Each musician brought unique elements to the band to shape a sound that set them apart. Of Morgan, AudioCulture writer Michael Canning said she is “an incredible musician. One of the best players of her generation in my opinion.” Sarah Cole’s keyboard skills added an important spectrum to their sound, heard in the haunting piano lines which create the atmosphere of ‘Moonlit Track’. On his Elsewhere website, Graham Reid writes of “the wonderful Frankie who – although tattooed and with a shaven head – was far from a ferocious personality off-stage.”
Fatal Jelly Space’s first live gig was at the Albion Hotel in Hobson Street in 1989, albeit without Jacinda and Rachel who were in Wellington at the time. Their first all-member show was at The Rising Sun with the Ministry of Compulsory Joy. They quickly picked up a following based on their fierce live performances, and soon became one of Auckland’s busiest gigging bands, playing alongside Headless Chickens, Jean-Paul Sartre Experience, S.P.U.D., Bailterspace, Straitjacket Fits, Andrew Fagan (Jacinda’s teenage self was particularly happy about this one), Solid Gold Hell, and Stanley Manthyng.
CATH O’DWYER: “The Fall invited us back to their hotel and [sat] around like someone had died.”
They supported international acts The Fall and Babes in Toyland, and Jacinda played solo shows supporting Lydia Lunch at The Gluepot, Kristen Hersh at the Mercury Theatre, and the Big Day Out. Ventures outside Auckland included university orientation tours, the Art Gallery music festival (AMPiTHEATRE) in New Plymouth, the Composing Women Festival at the Wellington Town Hall, and their Big Girl’s Blouse national tour in 1990 to promote their EP, Hole (Flying Nun).

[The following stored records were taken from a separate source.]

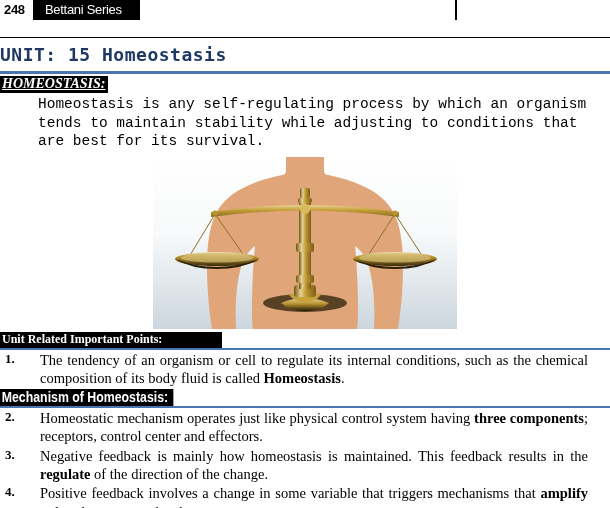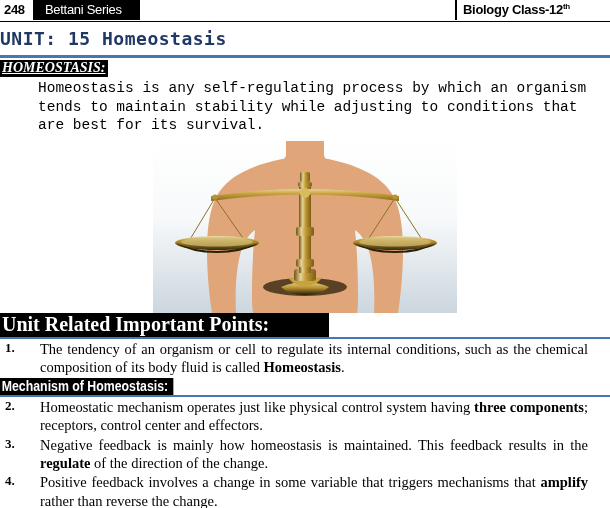"248" .page-header { height: 22px -> 38px }
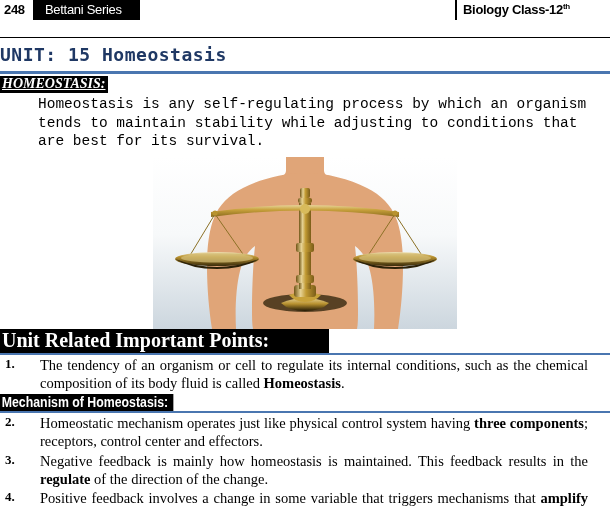"Biology Class-12th" span.hdr-class { html: <span><span>Biology Class-12</span><sup>th</sup></span> -> none }
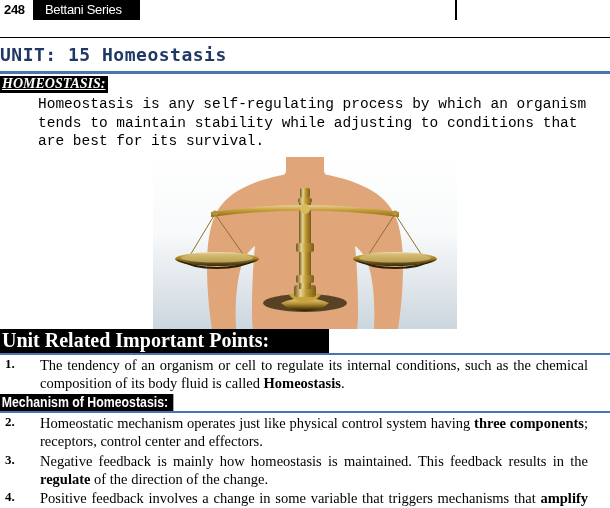"Unit Related Important Points:" .head-unitpoints { font-size: 20px -> 12px }
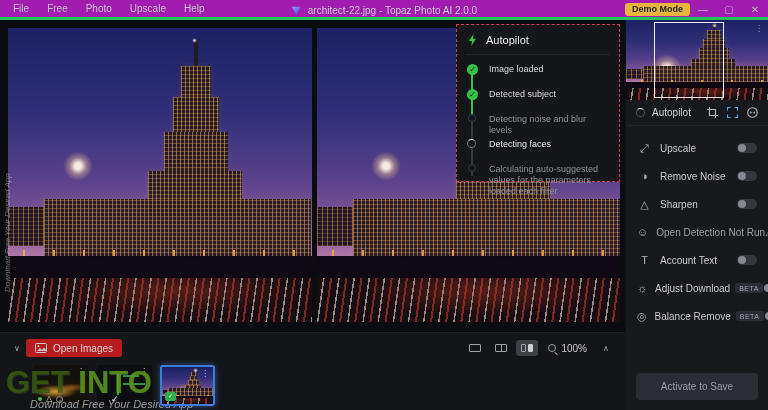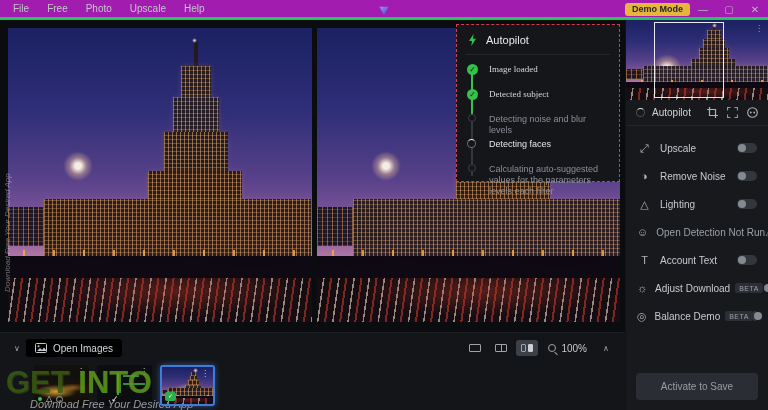"architect-22.jpg - Topaz Photo AI" span { html: none -> <span>architect-22.jpg - Topaz Photo AI 2.0.0</span> }
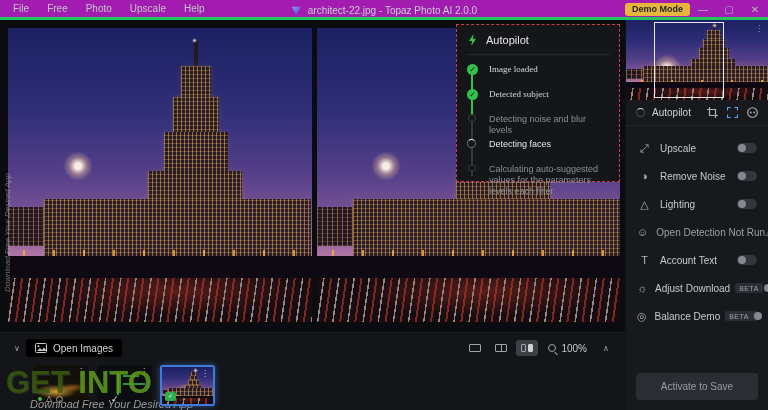"Image loaded" .step.done .s-label { font-family: Liberation Serif, serif -> none }
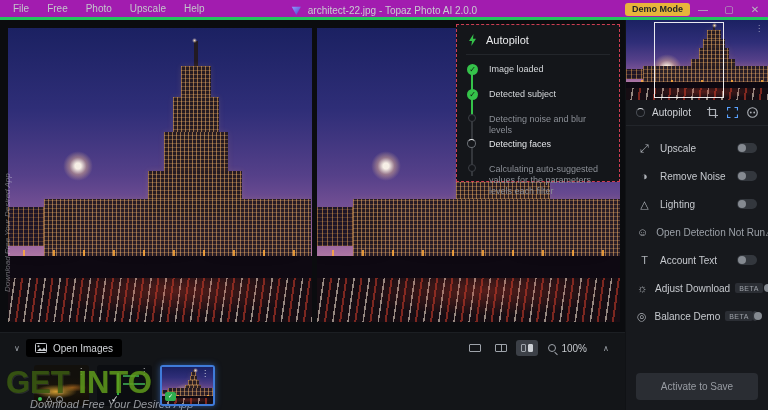"Calculating auto-suggested values for" span.s-label { text: levels -> loaded }
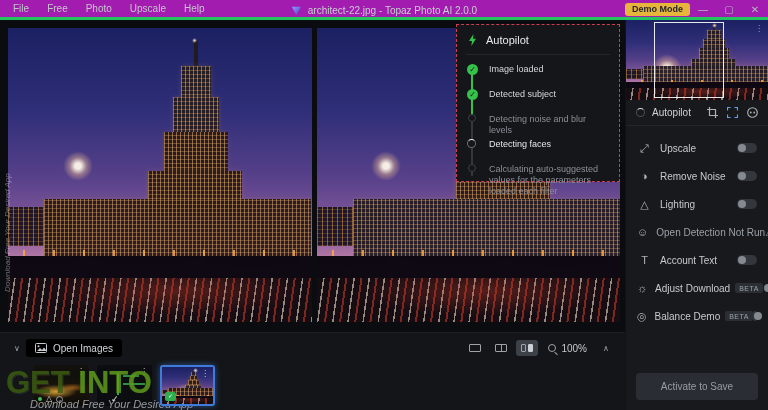"Lighting" span.f-label { text: Lighting -> Sharpen }
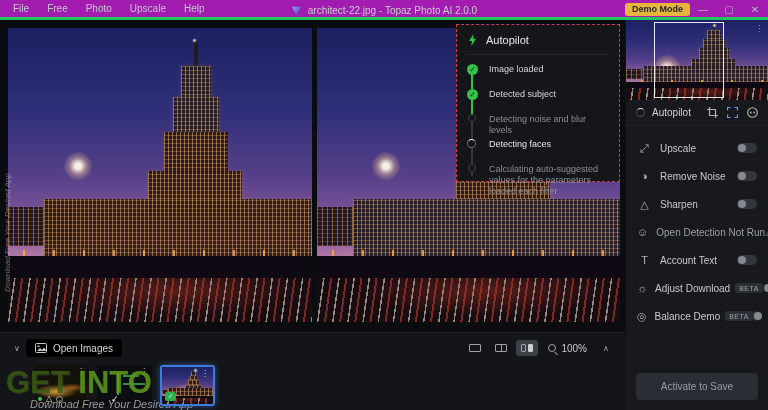"Balance Demo" span.f-label { text: Demo -> Remove }
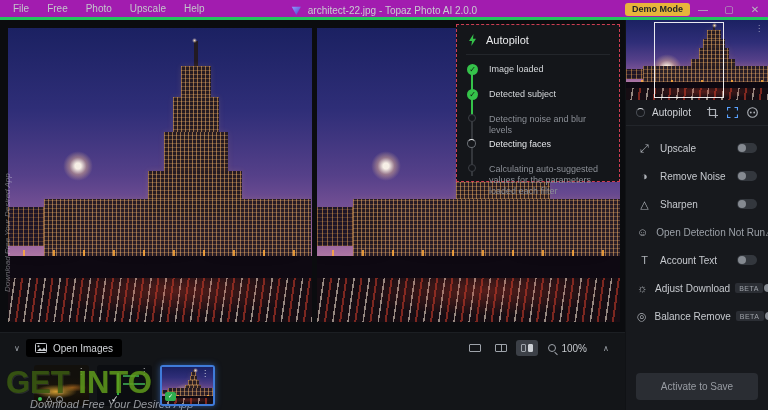"Open Images" .open-images { background: #000000 -> #b91c1c }
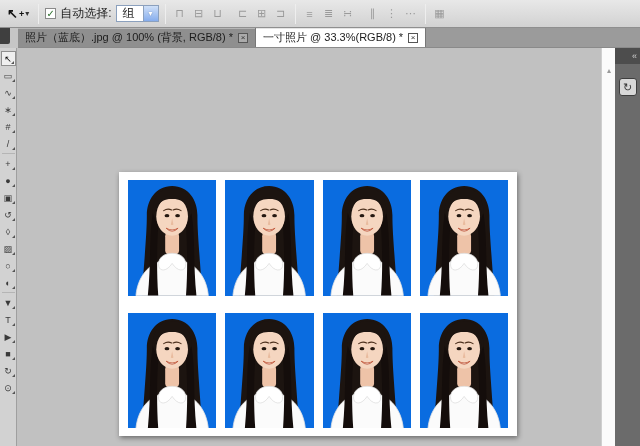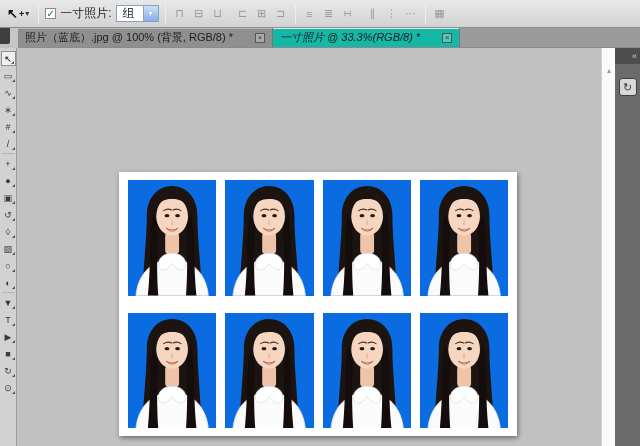"一寸照片:" span { text: 一寸照片 -> 自动选择 }
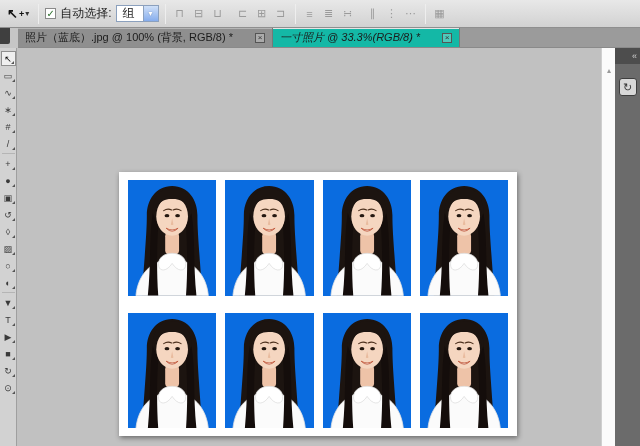"照片（蓝底）.jpg @ 100% (背景, RGB/8)" .doc-tab { gap: 22px -> 5px }
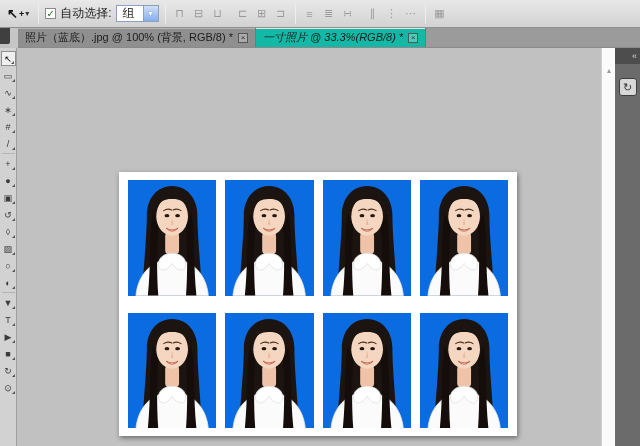"一寸照片 @ 33.3%(RGB/8) *" .doc-tab.active { background: #14b8a6 -> #ffffff; font-style: italic -> none }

When asked about some of their most memorable live shows, Cath says, “The Fall invited us back to their hotel and proceeded to sit around like someone had died. Mark E had fired the guitarist and keyboard player directly after the gig!”
Fatal Jelly Space only released one record, the Hole EP, but it stands up as a document of the band’s power, and is one of the great unsung New Zealand EPs of the 1990s. Engineered by Rex Visible and Matthew Heine, and co-produced with Visible at The Lab Recording Studio, the record showcases a band capable of both beauty and ferocity; each of the four tracks exemplifies the magic of intelligently wielded dynamics.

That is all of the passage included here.